Nuevo esquema para centralizar decisiones diplomáticas

NewsITe
El Gobierno nacional formalizó la puesta en marcha del Sistema de Articulación de la Política Exterior, un nuevo esquema de coordinación que estará bajo la órbita de la Cancillería y que tendrá un foco especial en todo aquello que pueda impactar en el reclamo de soberanía sobre las Islas Malvinas, Georgias del Sur, Sandwich del Sur y los espacios marítimos e insulares relacionados.
La medida quedó establecida a través del Decreto 983/2026, publicado en el Boletín Oficial, donde se precisa que el sistema será responsable de implementar mecanismos de información, coordinación y asesoramiento oportuno sobre las actividades internacionales de los distintos organismos de la Administración Pública Nacional. El objetivo es que ninguna gestión externa se aparte de los lineamientos centrales de la política exterior argentina.
Según el texto oficial, el Sistema de Articulación de la Política Exterior buscará garantizar la coherencia, compatibilidad y uniformidad de toda acción vinculada a las relaciones exteriores.
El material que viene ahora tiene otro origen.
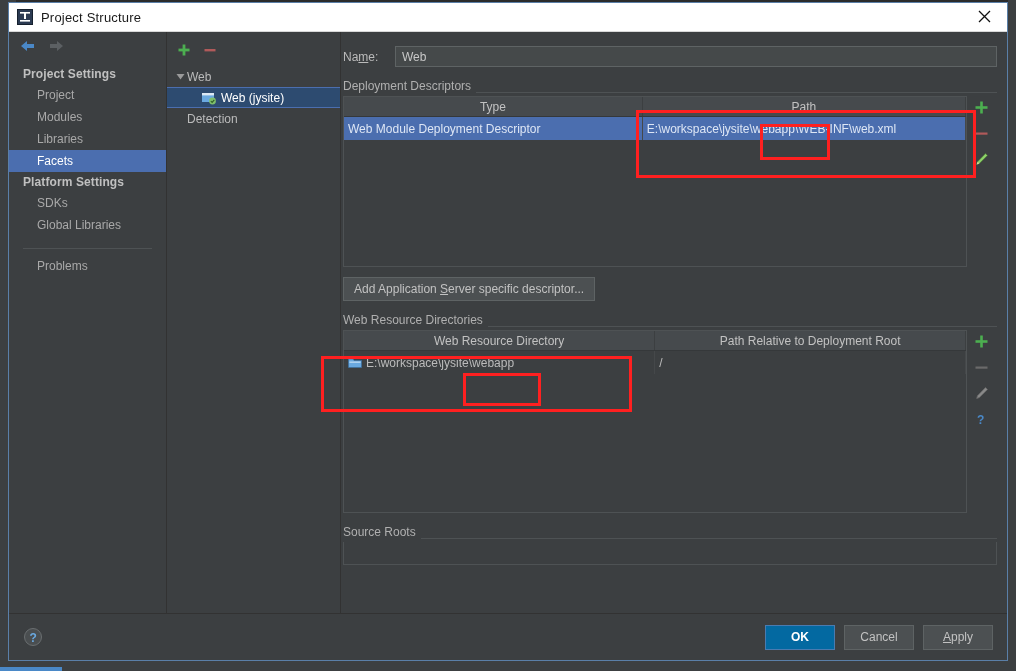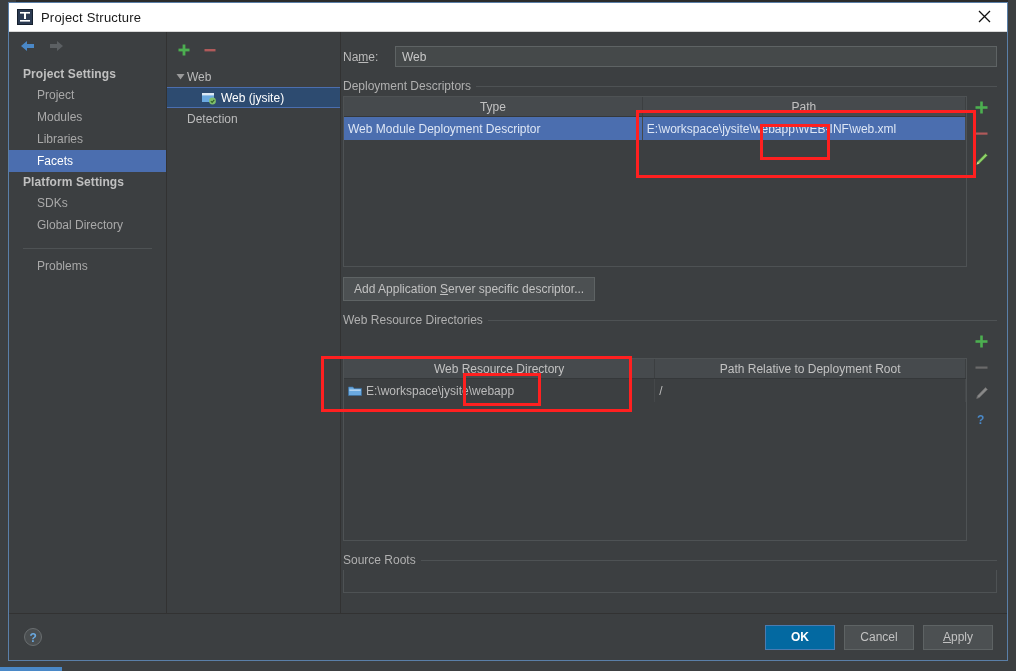--- a/index.html
+++ b/index.html
@@ -234,21 +234,21 @@
     color: #c8c8c8;
     font-size: 12px;
     font-family: "Liberation Sans", sans-serif;
     padding: 0 6px;
     outline: none;
   }
 
   
   .titled-sep {
     display: flex;
-    align-items: center;
+    align-items: flex-end;
     gap: 5px;
     margin: 12px 10px 3px 2px;
     font-size: 12px;
     color: #b0b0b0;
   }
   .titled-sep .line {
     flex: 1 1 auto;
     border-top: 1px solid #4e5254;
     height: 0;
   }
@@ -429,21 +429,21 @@
       <div id="sidebar-list">
 
         <div class="side-group">Project Settings</div>
         <div class="side-item">Project</div>
         <div class="side-item">Modules</div>
         <div class="side-item">Libraries</div>
         <div class="side-item selected">Facets</div>
 
         <div class="side-group">Platform Settings</div>
         <div class="side-item">SDKs</div>
-        <div class="side-item">Global Directory</div>
+        <div class="side-item">Global Libraries</div>
         <div class="side-sep"></div>
         <div class="side-item">Problems</div>
       </div>
     </div>
 
     <div id="tree-panel">
       <div id="tree-toolbar">
         <span class="tb-icon">
           <svg width="14" height="14" viewBox="0 0 14 14">
             <rect x="5.6" y="1.5" width="2.8" height="11" fill="#4caf50"></rect>
@@ -542,21 +542,21 @@
       <div class="btn-row">
         <button class="push-btn">Add Application <span class="mn">S</span>erver specific descriptor...</button>
       </div>
 
       <div class="titled-sep">
         <span>Web Resource Directories</span>
         <span class="line"></span>
       </div>
 
       <div class="table-block">
-        <div class="table-wrap" style="height:183px;margin-top:28px;">
+        <div class="table-wrap" style="height:183px;">
           <table class="grid">
             <colgroup>
                 <col style="width:50%">
                 <col style="width:50%">
               </colgroup>
             <thead>
               <tr>
                 <th>Web Resource Directory</th>
                 <th>Path Relative to Deployment Root</th>
               </tr>

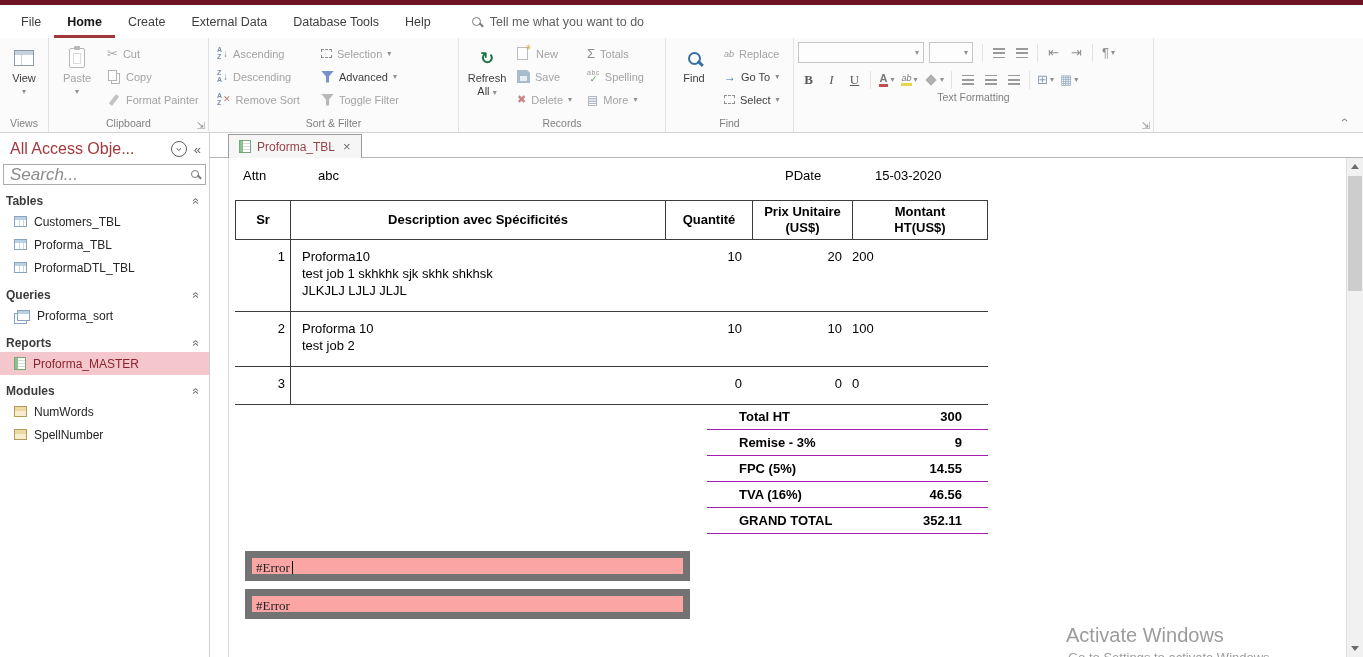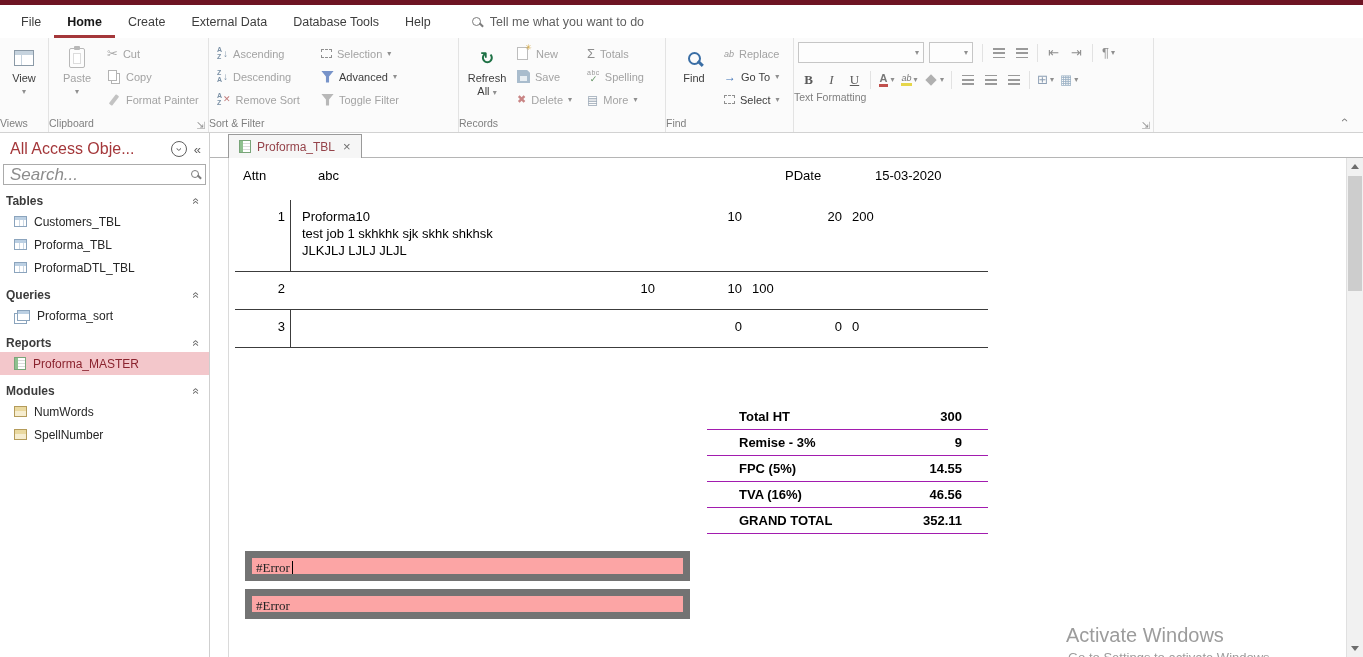--- a/index.html
+++ b/index.html
@@ -15,21 +15,21 @@
 .lens::after{content:"";position:absolute;width:5px;height:1.6px;background:#7d7d7d;right:-4px;bottom:-1px;transform:rotate(45deg)}
 .lens.blue{width:13px;height:13px;border-color:#3a6ea5;border-width:2.5px}
 .lens.blue::after{width:7px;height:2.5px;background:#3a6ea5;right:-5px;bottom:-2px}
 .lens.small{width:8px;height:8px}
 
 .ribbon{height:95px;background:#fbfbfb;border-bottom:1px solid #d2d2d2;display:flex;position:relative}
 .rgroup{position:relative;border-right:1px solid #e3e3e3;display:flex;flex-direction:column;flex:none}
 .g-views{width:49px}.g-clip{width:160px}.g-sort{width:250px}.g-rec{width:207px}.g-find{width:128px}.g-tf{width:360px}
 .rg-spacer{flex:1;border:none}
 .rg-body{flex:1;display:flex;align-items:flex-start;padding:2px 3px 0}
-.rg-label{height:16px;line-height:14px;text-align:left;font-size:10.5px;color:#7f7f7f}
+.rg-label{height:16px;line-height:14px;text-align:center;font-size:10.5px;color:#7f7f7f}
 .bigbtn{width:50px;height:74px;display:flex;flex-direction:column;align-items:center;padding-top:6px;gap:2px;flex:none}
 .bb-ic{height:24px;display:flex;align-items:center;justify-content:center}
 .bb-text{font-size:11px;line-height:13px;text-align:center;color:#3d3d3d;max-width:52px}
 .bcol{display:flex;flex-direction:column;padding-top:2px;min-width:70px}
 .sbtn{display:flex;align-items:center;gap:5px;height:23px;padding:0 5px;font-size:11px;color:#3d3d3d;white-space:nowrap}
 .dis,.dis .bb-text,.sbtn.dis span.lbl{color:#a3a3a3}
 .caret{font-size:8px;color:#8f8f8f;line-height:9px}
 .launcher{position:absolute;right:3px;bottom:1px;font-size:10px;color:#8f8f8f}
 .rib-collapse{position:absolute;right:16px;bottom:5px;color:#7c7c7c}
 .chev-up{display:inline-block;transform:rotate(90deg);font-size:12px;line-height:1}
@@ -482,33 +482,45 @@
 
     <div class="report">
       <div class="page-edge"></div>
 
       <span class="fld attn-l">Attn</span>
       <span class="fld attn-v">abc</span>
       <span class="fld pdate-l">PDate</span>
       <span class="fld pdate-v">15-03-2020</span>
 
       <div class="rtable">
+        <div class="rhead">
+          <div class="h-sr">Sr</div>
+          <div class="h-desc">Description avec Spécificités</div>
+          <div class="h-qty">Quantité</div>
+          <div class="h-price">Prix Unitaire (US$)</div>
+          <div class="h-amt">Montant HT(US$)</div>
+        </div>
         <div class="rrow">
           <div class="c-sr">1</div>
           <div class="c-desc">
             <div>Proforma10</div>
             <div>test job 1 skhkhk sjk skhk shkhsk</div>
             <div>JLKJLJ LJLJ JLJL</div>
           </div>
           <div class="c-qty">10</div>
           <div class="c-price">20</div>
           <div class="c-amt">200</div>
         </div>
         <div class="rrow">
           <div class="c-sr">2</div>
+          <div class="c-desc">
+            <div>Proforma 10</div>
+            <div>test job 2</div>
+            <div></div>
+          </div>
           <div class="c-qty">10</div>
           <div class="c-price">10</div>
           <div class="c-amt">100</div>
         </div>
         <div class="rrow">
           <div class="c-sr">3</div>
           <div class="c-desc">
             <div></div>
             <div></div>
             <div></div>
En ese marco, se ratifica el rol de la Cancillería como autoridad encargada de representar al país ante gobiernos extranjeros, la Santa Sede y los organismos internacionales, además de ordenar la actuación de las diferentes áreas del Estado con proyección internacional.
Obligación de informar y eje en la cuestión Malvinas
El decreto establece que todos los organismos e instituciones de la Administración Pública Nacional deberán informar a la Cancillería sobre reuniones, comunicaciones, gestiones, negociaciones y cualquier tipo de actividad internacional que involucre a autoridades de otros Estados, entidades multilaterales o sujetos de derecho internacional.
Entre las situaciones que deberán reportarse se encuentran aquellas que impliquen fijar o comunicar posiciones oficiales de la República Argentina, intervenir en negociaciones diplomáticas bilaterales o multilaterales, o participar en la firma, negociación o análisis de acuerdos, convenios, memorandos, declaraciones conjuntas, cartas de intención o instrumentos similares.
- Todo intercambio que pueda generar consecuencias diplomáticas, institucionales, jurídicas o políticas para la Argentina deberá ser puesto en conocimiento de la Cancillería.
- También se deberán informar acciones que puedan comprometer los lineamientos de política exterior definidos por el Poder Ejecutivo Nacional.
- Tendrán especial seguimiento las gestiones vinculadas con las Islas Malvinas, Georgias del Sur y Sandwich del Sur, así como los espacios marítimos e insulares asociados, o aquellas que puedan incidir, directa o indirectamente, en la soberanía argentina sobre esos territorios.
Excepciones y alcances del nuevo sistema
Quedan excluidas del alcance de este esquema las gestiones ante organismos financieros internacionales, bancos multilaterales de desarrollo u otras entidades similares cuando se limiten exclusivamente a aspectos financieros, crediticios, presupuestarios, técnicos o a la ejecución de programas propios de la jurisdicción competente.
En cuanto a la información sujeta a regímenes especiales de reserva, confidencialidad o secreto, el decreto aclara que se respetará estrictamente la normativa específica vigente para cada caso. De esta manera, el Gobierno busca ordenar y centralizar la dinámica de la política exterior sin interferir en las reglas ya establecidas para documentación sensible.
La creación del Sistema de Articulación de la Política Exterior apunta a fortalecer la posición argentina en el plano internacional y, en particular, a blindar la estrategia de reclamo de soberanía sobre Malvinas y los archipiélagos del Atlántico Sur.
Con este nuevo instrumento institucional, la Casa Rosada procura evitar mensajes contradictorios puertas afuera, asegurar una voz unificada en foros y negociaciones internacionales y consolidar, al mismo tiempo, la histórica demanda argentina por el ejercicio pleno de la soberanía en las islas y espacios marítimos en disputa.